**Exercise aim:**
Please state how many lines in the records below contain the word "currently"; the answer should be a number and nothing else.

BEGIN

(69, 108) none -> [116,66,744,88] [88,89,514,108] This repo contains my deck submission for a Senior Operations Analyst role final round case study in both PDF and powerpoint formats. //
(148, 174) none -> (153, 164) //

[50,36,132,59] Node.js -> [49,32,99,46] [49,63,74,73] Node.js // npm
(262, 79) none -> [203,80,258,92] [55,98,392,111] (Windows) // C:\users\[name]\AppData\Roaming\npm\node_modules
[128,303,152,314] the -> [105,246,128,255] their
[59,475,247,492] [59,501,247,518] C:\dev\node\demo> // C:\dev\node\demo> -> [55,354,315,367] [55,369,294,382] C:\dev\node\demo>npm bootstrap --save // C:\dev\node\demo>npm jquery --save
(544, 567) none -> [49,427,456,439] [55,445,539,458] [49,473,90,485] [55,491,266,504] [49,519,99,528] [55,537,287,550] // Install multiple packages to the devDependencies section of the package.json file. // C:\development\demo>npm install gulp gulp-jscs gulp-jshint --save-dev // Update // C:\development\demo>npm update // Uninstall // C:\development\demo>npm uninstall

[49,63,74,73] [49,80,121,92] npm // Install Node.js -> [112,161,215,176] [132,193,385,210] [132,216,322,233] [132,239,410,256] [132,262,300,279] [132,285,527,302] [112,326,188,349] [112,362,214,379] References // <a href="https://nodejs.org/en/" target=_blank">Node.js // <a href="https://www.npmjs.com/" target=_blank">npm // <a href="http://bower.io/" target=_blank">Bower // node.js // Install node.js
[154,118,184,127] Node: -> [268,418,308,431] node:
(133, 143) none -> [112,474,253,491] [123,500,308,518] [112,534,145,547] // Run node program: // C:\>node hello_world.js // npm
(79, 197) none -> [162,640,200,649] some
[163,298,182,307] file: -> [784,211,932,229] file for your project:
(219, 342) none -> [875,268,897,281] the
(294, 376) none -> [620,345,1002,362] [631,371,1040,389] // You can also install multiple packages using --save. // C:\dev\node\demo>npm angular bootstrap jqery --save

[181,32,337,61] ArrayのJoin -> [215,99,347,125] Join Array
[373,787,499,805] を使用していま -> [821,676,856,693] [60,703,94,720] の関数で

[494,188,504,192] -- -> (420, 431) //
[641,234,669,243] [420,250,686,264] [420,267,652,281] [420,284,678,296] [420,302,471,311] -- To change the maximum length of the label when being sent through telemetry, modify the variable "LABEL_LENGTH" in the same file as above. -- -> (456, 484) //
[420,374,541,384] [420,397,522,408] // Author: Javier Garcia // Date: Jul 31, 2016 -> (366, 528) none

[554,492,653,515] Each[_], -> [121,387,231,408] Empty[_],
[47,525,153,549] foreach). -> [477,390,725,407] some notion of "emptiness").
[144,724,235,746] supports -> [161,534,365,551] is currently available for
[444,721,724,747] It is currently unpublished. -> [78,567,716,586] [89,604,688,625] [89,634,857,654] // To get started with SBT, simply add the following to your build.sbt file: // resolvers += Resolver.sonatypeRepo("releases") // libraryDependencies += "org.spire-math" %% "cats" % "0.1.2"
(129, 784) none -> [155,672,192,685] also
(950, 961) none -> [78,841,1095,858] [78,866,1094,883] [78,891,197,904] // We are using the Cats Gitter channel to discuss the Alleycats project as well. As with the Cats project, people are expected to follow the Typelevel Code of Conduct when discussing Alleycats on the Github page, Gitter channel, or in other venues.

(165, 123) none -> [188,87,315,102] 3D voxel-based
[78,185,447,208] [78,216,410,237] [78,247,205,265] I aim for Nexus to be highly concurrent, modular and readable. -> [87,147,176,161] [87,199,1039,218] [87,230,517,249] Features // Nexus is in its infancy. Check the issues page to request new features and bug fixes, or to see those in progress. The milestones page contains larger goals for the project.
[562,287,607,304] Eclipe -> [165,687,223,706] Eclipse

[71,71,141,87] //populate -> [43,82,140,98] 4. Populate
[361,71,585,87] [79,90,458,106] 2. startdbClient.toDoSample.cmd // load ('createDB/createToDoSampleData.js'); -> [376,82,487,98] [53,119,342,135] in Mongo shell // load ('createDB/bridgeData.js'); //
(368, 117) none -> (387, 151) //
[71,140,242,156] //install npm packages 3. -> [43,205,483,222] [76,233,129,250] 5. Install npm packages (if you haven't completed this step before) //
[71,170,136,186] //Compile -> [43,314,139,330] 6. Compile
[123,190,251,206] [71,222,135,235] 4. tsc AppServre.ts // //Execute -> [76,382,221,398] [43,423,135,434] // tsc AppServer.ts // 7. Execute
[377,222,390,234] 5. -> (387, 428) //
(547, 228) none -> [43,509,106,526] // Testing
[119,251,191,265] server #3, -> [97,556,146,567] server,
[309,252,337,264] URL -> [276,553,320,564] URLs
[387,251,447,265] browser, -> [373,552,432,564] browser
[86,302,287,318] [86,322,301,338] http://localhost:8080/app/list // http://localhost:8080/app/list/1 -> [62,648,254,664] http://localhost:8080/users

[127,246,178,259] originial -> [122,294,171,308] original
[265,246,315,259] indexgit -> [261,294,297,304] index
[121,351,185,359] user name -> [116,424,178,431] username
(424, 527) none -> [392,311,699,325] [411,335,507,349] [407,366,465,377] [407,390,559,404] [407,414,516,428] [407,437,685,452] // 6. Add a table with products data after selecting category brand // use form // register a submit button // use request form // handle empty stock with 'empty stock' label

END

**Response to this exercise:**
2